What do you value most about the history profession?

I have never had a full-time, tenure-track position at the college level. I received my PhD in early 1982 during what was then the worst recession since the Great Depression—a bad time to find a tenure-track position. The UW History Department named me a “postdoctoral honorary scholar.” Several years later, I received a book, Placing Parties in American Politics (Princeton Univ. Press, 1986), in the mail from David Mayhew, the Alfred Cowles Professor of Government at Yale University. He wrote that he had made good use of my dissertation and devoted two pages of his book to a discussion of my work. Later, upon my request he wrote a reference for me stating, “Your dissertation certainly ought to be published in some form. It does an outstanding job on a subject few if any, to my knowledge anyway, have done much justice to.” The reference had no effect on my ability to get a tenure-track position.

For me, the term “profession” has more to do with self-identification than with earning a living. I continue to identify as a historian.
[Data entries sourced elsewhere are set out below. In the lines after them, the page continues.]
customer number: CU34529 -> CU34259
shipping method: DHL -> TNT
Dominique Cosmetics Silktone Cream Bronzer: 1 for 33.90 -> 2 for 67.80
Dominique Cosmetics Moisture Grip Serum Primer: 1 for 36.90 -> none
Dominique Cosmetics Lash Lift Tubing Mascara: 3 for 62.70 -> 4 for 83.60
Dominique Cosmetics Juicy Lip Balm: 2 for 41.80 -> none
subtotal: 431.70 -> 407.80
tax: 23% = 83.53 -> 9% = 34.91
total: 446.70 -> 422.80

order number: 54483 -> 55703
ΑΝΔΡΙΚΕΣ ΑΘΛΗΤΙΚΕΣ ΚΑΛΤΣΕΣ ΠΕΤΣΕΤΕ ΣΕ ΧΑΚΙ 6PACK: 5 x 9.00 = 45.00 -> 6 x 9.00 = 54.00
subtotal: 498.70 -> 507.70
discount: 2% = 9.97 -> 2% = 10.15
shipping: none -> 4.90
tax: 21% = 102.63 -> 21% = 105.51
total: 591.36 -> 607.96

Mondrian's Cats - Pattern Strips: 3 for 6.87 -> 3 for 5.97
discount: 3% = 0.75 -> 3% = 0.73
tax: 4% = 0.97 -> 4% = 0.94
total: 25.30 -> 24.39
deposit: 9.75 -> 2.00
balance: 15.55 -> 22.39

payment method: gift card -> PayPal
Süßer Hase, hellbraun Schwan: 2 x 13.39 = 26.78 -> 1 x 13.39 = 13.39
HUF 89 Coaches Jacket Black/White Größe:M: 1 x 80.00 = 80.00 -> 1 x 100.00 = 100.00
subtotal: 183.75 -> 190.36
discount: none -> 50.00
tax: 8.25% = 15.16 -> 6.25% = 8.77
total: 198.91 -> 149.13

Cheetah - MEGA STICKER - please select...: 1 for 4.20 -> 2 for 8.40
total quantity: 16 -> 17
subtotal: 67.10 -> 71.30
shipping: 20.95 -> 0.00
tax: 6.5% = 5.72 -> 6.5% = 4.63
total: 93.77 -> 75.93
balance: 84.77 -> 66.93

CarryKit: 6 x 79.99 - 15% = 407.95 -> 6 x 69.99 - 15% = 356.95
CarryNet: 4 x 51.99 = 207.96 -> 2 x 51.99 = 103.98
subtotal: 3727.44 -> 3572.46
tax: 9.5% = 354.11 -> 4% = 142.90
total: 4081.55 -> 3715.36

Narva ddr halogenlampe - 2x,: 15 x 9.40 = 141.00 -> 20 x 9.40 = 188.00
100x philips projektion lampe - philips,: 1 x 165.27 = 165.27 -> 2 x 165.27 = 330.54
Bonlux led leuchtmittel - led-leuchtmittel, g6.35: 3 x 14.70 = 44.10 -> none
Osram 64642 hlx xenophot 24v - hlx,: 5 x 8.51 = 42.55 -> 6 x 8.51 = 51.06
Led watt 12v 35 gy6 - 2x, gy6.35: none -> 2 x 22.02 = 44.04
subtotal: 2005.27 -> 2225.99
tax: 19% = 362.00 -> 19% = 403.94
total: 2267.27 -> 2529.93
I was an adjunct faculty member at Madison Area Technical College and Georgia Perimeter College. I also have taught on the high school and middle school levels. More recently, I have taught at Madison Elder Hostels and respectively at Emory and Mercer Senior Universities.

Other than history, what are you passionate about?

My family: my partner, our respective grown children and grandchildren. My partner is an emerita professor of mathematics at Agnes Scott College in Atlanta, GA. (She is also a PhD from UW-Madison.) Tennis is also a passion. I am also a docent at the Bremen Museum in Atlanta at its exhibit “The Nazi Holocaust.”

This post first appeared on AHA Today.